# Cell phone booster



## parttimetechie (Jun 19, 2009)

I have seen online the ability to make cell phone boosters, but all of the videos see to use the old style external antenna jack. AFAIK newer phones like mine, Samsung A437 do not have that kind of jack and do not even have an external antenna. Anyone have any videos or suggestions on how to boost the signal?

Thanks


----------



## guy2 (Apr 30, 2009)

I saw this thingy on TV advertisement i forgot the name ,it's a little clear sticker with specialized metallic inserts that you would place on the back side of your battery and that's it ''presto''!!!

better than making you phone look like it came from the early 90s 

good luck don't waste all the aluminum foil


----------



## wacor (Feb 22, 2005)

Can not speak for the validity of this guys study but it appears they are a gimmick and waste of money.

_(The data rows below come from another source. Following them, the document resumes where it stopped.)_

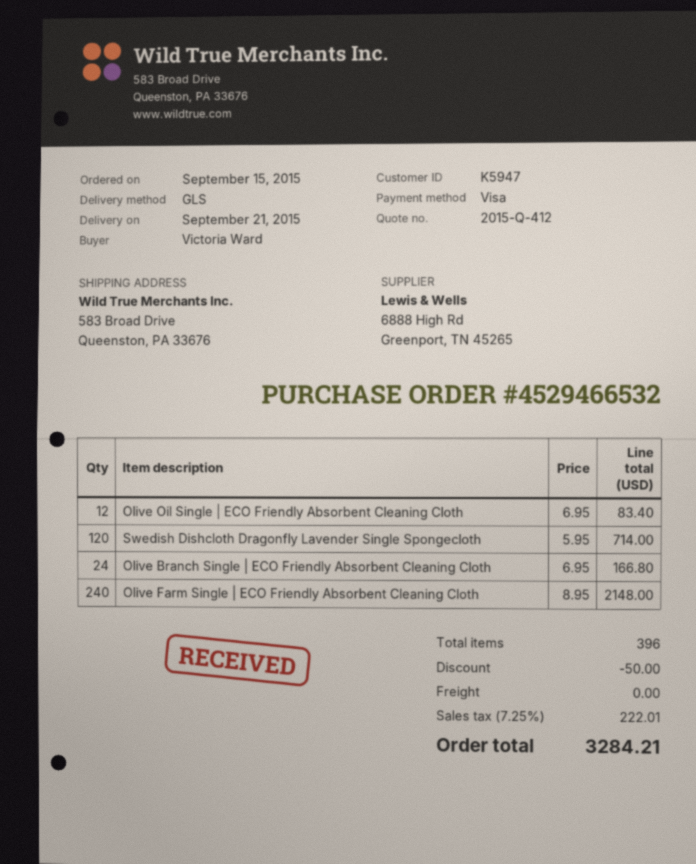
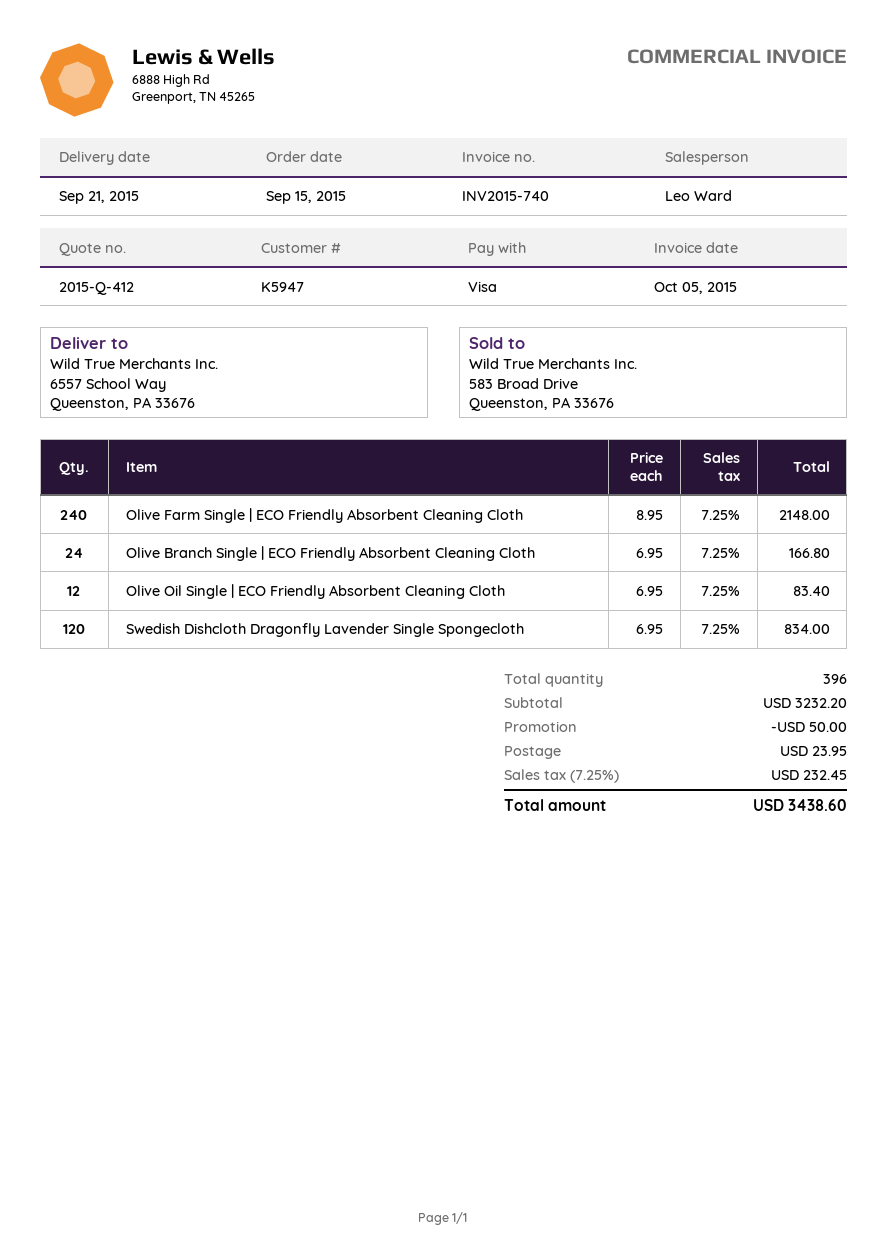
ship to: 583 Broad Drive, Queenston, PA 33676 -> 6557 School Way, Queenston, PA 33676
Swedish Dishcloth Dragonfly Lavender Single Spongecloth: 120 x 5.95 = 714.00 -> 120 x 6.95 = 834.00
shipping: 0.00 -> 23.95
tax: 7.25% = 222.01 -> 7.25% = 232.45
total: 3284.21 -> 3438.60

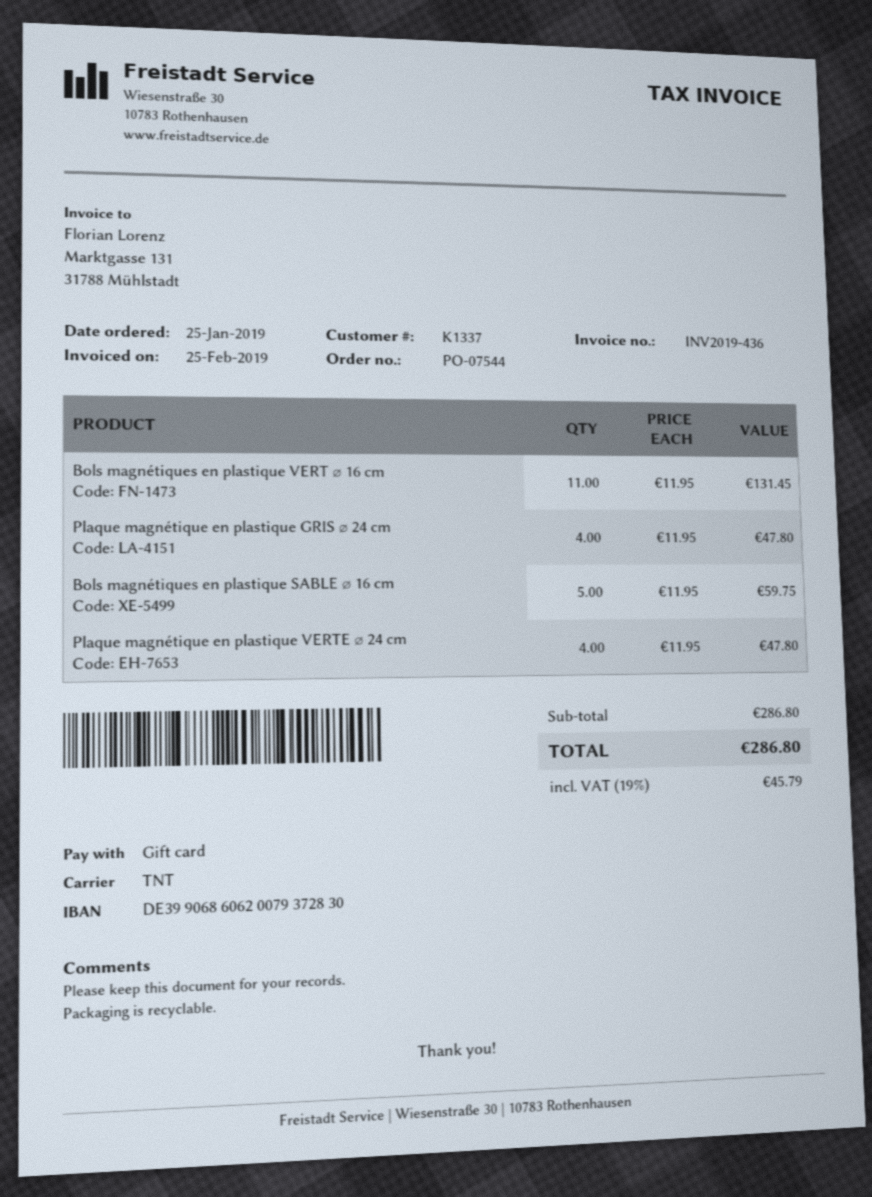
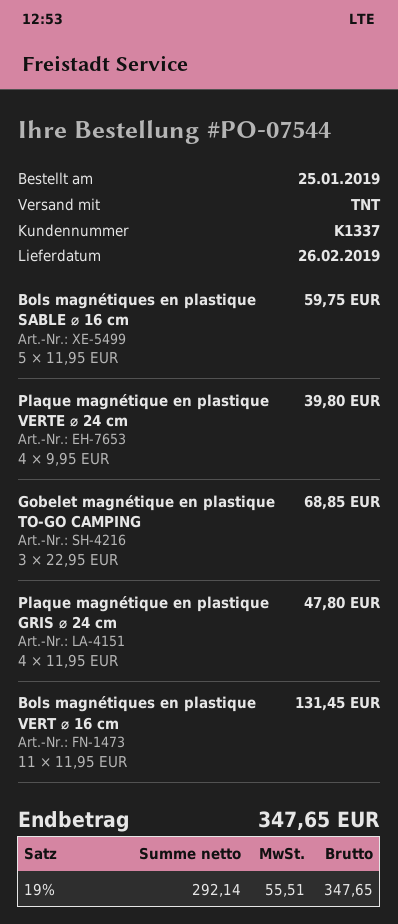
Plaque magnétique en plastique VERTE ⌀ 24 cm: 4 x 11.95 = 47.80 -> 4 x 9.95 = 39.80
Gobelet magnétique en plastique TO-GO CAMPING: none -> 3 x 22.95 = 68.85
tax: 19% = 45.79 -> 19% = 55.51
total: 286.80 -> 347.65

If you look down there is a chart that shows results

http://www.andybrain.com/extras/cellphone-antenna-booster-sticker-review-and-test.htm#intro

If you want something that works you will need to spend some cash. You can google antenna cell phone boosters to see what is out there. All depends upon what your needs are and your budget.


----------



## guy2 (Apr 30, 2009)

I don't know if it works or not but who cares It's all about the service not the phone ,i buy 10 dollar track phones from 711 and they still work when im downtown surrounded by buildings.

You cant say it works or doesn't work because it's a fact that some people have the best phones and a service with very few cell towers and they don't get it? 

Cell phones aren't designed to get good reception because the power of the towers take care of most of this. Right when you don't get good reception i bet someone with the same phone in the same spot but with better service will get it ,well as long as your not under a tunnel or something.


----------



## daniel_b2380 (Jan 31, 2003)

wife's sister had a problem with her reception when she was at home - [had gotten rid of her land-line] - so verizon installed a booster on her roof for her - problem solved

for mobile use, as already mentioned - ALL areas are NOT always served - used to spend a lot of time traveling in my business - think at one time i had like almost a dozen different carriers and their phones - but i DID find spots that i couldn't even get one to work!!! 

ps:
speaking of tunnels - my lg with verizon - i could talk ALL the way through the harbor tunel on 1-95 in baltimore, md - only dropped to 3 bars


----------